▸ **Modification records**
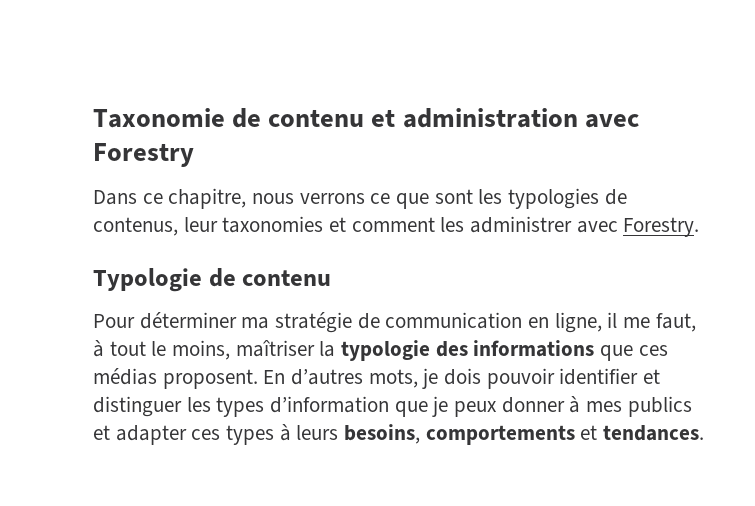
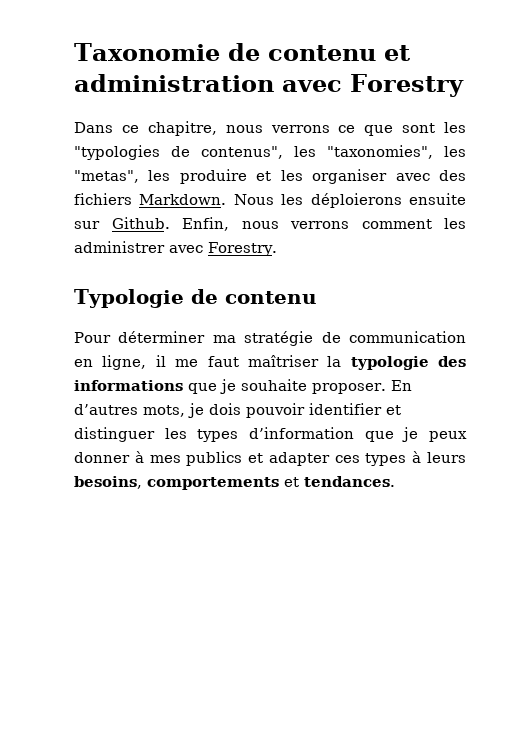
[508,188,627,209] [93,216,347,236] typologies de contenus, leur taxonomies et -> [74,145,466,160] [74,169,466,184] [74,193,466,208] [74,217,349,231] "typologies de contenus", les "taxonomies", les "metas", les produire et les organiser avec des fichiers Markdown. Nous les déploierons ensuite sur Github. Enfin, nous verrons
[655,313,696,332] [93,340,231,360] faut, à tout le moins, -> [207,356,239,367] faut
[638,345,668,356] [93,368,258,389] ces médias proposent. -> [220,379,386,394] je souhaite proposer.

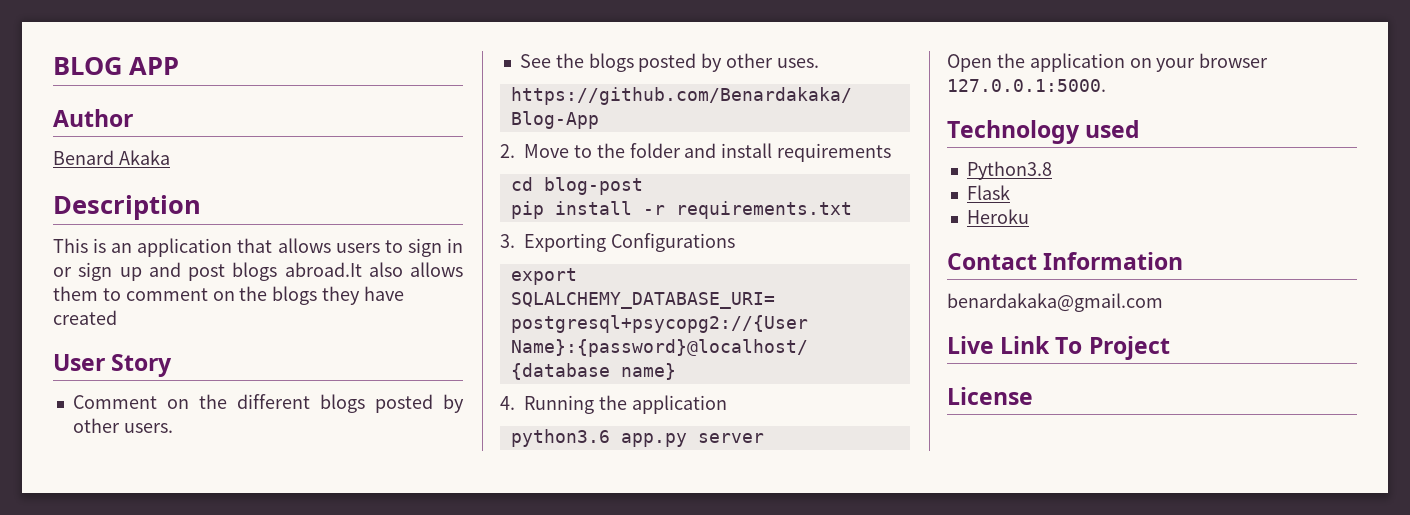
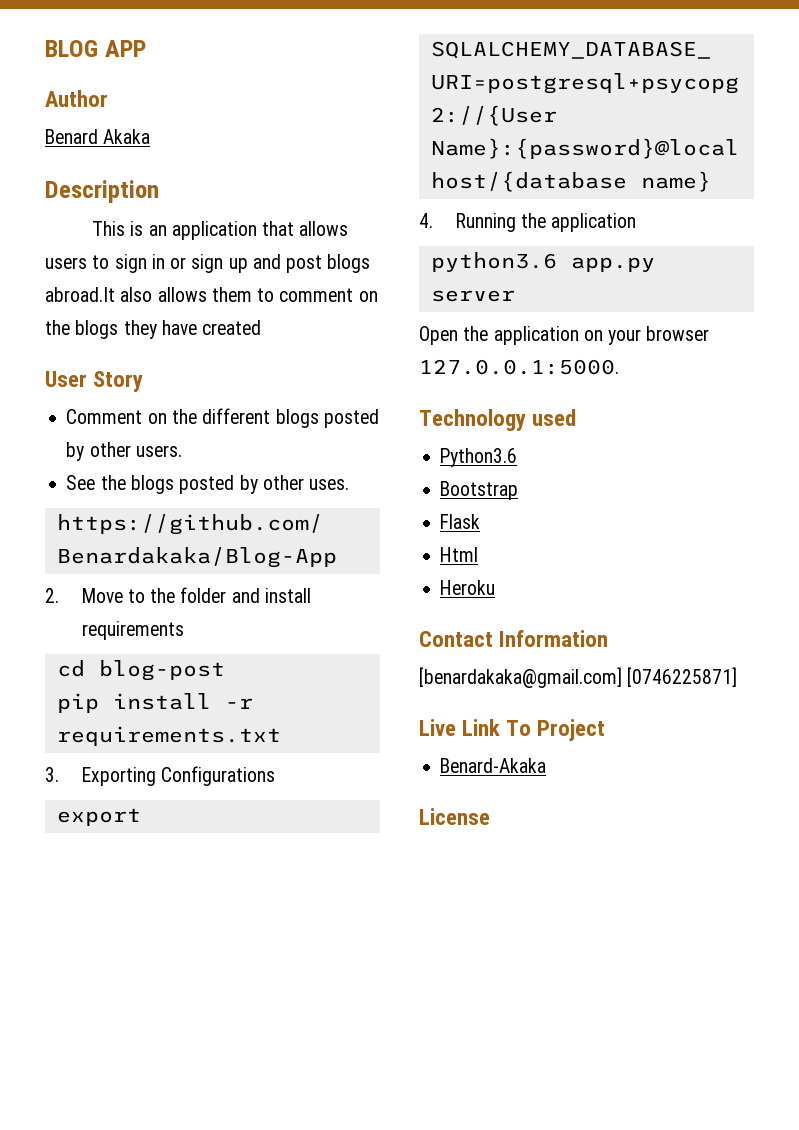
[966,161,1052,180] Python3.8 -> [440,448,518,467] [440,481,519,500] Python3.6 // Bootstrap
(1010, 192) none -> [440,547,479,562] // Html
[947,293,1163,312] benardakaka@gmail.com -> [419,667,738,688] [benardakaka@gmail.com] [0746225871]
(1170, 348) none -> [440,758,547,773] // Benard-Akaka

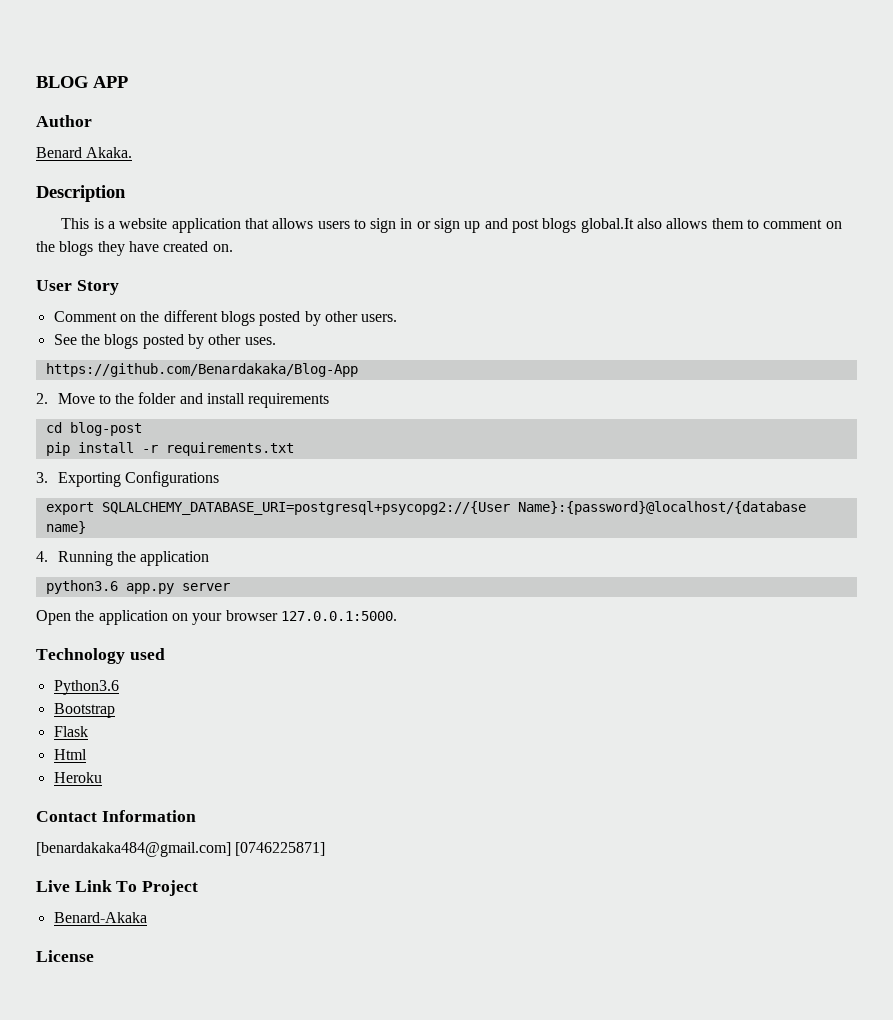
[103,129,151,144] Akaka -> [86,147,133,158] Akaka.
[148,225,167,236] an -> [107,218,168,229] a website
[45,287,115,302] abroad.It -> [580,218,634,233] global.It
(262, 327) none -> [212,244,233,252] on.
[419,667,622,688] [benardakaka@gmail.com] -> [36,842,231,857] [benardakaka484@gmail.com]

▸ **Task prompt**
Take the lines above starting at the one containing "(1010, 192) none -> [440,547,479,562] // Html" and ending at the one containing "[103,129,151,144] Akaka ->", and print them again exactly, without pictures.

▸ **Exercise solution**
(1010, 192) none -> [440,547,479,562] // Html
[947,293,1163,312] benardakaka@gmail.com -> [419,667,738,688] [benardakaka@gmail.com] [0746225871]
(1170, 348) none -> [440,758,547,773] // Benard-Akaka

[103,129,151,144] Akaka -> [86,147,133,158] Akaka.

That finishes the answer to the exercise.